Following Executive’s termination of employment due to death, Disability or a Qualifying Termination, except as set forth in this Section 9(b)(iv), Executive shall have no further rights to any compensation or any other benefits under this Agreement.

c. Severance Rights Contingent on Release. Notwithstanding any other provision of this Agreement, any payment, right or benefit otherwise due to Executive under this Section 9 other than the Accrued Rights will be subject to his continued compliance with the provisions of the Employee Agreement (as defined below) and to his execution (or execution by his estate or representative, as applicable) and delivery to the Employer, within 21 days following the termination of his employment, of a general release of claims against the Employer and its affiliates in such form as the Employer may reasonably require (the “Release”) and the expiration of any legal or statutorily mandated revocation of rights period as referenced in the Release (“Revocation Period”).

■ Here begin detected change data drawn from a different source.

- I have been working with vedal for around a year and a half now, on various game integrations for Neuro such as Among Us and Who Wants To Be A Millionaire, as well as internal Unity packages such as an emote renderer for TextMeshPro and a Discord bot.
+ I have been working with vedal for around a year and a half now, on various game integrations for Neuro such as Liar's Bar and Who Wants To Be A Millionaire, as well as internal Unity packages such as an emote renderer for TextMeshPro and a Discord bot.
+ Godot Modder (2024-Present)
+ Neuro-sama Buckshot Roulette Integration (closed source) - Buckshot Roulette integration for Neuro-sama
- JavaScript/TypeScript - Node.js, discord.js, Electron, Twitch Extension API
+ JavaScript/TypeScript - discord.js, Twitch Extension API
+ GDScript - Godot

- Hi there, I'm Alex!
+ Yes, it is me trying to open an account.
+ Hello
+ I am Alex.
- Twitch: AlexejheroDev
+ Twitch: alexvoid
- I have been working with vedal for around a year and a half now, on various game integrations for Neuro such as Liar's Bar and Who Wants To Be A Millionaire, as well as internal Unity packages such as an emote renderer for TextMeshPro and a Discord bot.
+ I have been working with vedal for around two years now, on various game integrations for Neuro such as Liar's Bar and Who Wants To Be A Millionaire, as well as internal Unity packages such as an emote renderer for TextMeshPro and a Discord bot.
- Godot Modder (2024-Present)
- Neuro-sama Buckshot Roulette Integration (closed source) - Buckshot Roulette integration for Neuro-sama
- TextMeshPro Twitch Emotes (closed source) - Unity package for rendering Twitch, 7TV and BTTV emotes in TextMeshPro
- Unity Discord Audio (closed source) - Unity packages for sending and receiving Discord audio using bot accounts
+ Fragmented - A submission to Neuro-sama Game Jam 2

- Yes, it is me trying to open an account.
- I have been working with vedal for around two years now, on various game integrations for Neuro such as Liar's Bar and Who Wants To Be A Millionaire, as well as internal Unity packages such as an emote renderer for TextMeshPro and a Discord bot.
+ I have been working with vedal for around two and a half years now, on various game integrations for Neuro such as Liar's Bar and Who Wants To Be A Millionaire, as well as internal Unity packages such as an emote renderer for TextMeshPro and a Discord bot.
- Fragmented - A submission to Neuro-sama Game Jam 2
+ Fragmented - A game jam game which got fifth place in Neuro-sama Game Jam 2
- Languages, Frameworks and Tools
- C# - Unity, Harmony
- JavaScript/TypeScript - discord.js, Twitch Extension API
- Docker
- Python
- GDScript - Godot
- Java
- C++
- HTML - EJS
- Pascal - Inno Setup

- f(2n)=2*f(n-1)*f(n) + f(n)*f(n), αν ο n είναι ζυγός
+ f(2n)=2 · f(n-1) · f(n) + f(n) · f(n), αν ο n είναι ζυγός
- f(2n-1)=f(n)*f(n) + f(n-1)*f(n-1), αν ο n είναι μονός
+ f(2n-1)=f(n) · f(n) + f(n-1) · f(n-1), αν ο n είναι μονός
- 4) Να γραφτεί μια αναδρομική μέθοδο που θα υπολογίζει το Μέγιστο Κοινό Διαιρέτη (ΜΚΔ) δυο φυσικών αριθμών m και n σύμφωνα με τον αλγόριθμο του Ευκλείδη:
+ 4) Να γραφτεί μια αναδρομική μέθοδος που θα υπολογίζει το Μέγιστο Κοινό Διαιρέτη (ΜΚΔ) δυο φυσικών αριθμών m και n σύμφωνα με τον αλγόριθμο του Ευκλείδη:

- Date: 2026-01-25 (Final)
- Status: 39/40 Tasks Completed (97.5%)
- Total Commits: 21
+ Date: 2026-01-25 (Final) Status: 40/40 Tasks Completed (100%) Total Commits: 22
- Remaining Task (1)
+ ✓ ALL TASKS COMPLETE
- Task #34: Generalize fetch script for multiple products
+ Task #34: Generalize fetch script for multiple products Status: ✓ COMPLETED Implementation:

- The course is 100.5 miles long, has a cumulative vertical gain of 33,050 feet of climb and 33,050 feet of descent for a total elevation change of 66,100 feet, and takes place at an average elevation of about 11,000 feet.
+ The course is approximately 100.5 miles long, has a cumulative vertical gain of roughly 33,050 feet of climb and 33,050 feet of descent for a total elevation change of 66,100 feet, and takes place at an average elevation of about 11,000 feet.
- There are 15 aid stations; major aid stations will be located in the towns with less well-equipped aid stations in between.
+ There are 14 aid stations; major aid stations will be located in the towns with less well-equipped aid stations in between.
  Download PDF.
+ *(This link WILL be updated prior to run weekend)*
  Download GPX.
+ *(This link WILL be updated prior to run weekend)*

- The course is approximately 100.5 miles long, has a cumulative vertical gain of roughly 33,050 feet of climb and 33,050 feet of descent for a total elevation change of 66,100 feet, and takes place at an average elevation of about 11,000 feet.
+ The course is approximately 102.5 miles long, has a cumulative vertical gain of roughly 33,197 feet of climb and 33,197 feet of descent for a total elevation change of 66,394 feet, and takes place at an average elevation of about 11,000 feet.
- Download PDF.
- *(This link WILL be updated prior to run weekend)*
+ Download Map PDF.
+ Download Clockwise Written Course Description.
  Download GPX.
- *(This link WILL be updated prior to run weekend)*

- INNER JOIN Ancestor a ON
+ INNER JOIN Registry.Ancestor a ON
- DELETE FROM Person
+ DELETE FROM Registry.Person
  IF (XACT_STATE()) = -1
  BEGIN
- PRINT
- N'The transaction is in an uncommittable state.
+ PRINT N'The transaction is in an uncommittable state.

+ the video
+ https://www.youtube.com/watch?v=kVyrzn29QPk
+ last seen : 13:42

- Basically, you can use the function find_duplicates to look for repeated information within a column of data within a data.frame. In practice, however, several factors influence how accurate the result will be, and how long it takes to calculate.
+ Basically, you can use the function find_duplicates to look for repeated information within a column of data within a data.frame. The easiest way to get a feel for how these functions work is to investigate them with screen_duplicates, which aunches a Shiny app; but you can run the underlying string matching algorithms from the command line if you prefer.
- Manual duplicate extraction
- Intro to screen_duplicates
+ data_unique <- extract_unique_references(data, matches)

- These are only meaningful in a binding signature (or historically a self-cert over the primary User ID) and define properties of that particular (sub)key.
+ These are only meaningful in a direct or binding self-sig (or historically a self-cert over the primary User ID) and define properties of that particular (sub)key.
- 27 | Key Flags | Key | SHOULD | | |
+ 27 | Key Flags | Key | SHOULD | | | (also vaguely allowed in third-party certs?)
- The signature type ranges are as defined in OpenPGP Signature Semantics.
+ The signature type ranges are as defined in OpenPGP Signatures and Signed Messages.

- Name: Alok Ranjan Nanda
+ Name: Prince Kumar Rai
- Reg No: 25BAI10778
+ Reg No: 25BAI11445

Except as otherwise specified in Sections 9(b)(iv)(C) or 11(l), cash amounts payable under this Section 9 will be paid, , the acceleration of vesting, the lapsing of repurchase rights and the lapsing of restrictions on the ability to exchange Class B-3 Units under this Section 9 will occur, at the end of the Revocation Period (provided the Release has not by then been revoked). For avoidance of doubt, the payments and benefits described in this Section 9 are in lieu of, and not in addition to, any other severance arrangement maintained by the Employer.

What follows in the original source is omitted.